**RECORDS:**
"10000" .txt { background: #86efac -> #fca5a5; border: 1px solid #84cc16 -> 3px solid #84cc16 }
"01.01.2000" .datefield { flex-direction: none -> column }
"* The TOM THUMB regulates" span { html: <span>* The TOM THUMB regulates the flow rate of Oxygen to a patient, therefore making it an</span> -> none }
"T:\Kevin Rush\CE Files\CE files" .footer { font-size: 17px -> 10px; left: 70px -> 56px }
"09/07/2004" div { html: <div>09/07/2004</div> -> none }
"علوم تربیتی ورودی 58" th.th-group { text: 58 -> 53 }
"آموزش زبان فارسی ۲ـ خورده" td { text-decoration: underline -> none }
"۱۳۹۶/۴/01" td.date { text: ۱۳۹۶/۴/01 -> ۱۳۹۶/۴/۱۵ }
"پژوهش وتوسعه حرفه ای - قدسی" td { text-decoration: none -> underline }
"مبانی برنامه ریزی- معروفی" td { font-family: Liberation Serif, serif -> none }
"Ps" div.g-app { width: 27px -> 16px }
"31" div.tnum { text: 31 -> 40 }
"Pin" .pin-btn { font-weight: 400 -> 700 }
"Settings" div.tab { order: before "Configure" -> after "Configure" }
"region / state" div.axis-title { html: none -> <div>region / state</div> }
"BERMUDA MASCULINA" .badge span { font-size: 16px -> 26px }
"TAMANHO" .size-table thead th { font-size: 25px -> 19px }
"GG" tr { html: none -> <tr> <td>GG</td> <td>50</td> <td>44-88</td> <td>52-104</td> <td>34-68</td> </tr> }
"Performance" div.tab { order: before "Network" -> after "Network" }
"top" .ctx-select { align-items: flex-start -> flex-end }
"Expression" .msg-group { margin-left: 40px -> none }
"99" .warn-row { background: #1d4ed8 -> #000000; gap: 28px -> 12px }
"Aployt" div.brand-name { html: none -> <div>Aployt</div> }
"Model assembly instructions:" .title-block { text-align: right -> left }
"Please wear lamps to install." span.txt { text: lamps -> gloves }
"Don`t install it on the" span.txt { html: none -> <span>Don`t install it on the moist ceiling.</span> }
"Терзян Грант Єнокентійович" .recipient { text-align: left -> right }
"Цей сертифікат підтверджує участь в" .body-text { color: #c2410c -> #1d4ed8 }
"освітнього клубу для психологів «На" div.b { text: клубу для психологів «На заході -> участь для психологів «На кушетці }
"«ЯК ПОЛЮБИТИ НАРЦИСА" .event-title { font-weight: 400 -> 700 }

**TRY IT:** Starting at the first line of the listing, retype every line up to and including the one with "html: <span>* The".

**EXERCISE ANSWER:**
"10000" .txt { background: #86efac -> #fca5a5; border: 1px solid #84cc16 -> 3px solid #84cc16 }
"01.01.2000" .datefield { flex-direction: none -> column }
"* The TOM THUMB regulates" span { html: <span>* The TOM THUMB regulates the flow rate of Oxygen to a patient, therefore making it an</span> -> none }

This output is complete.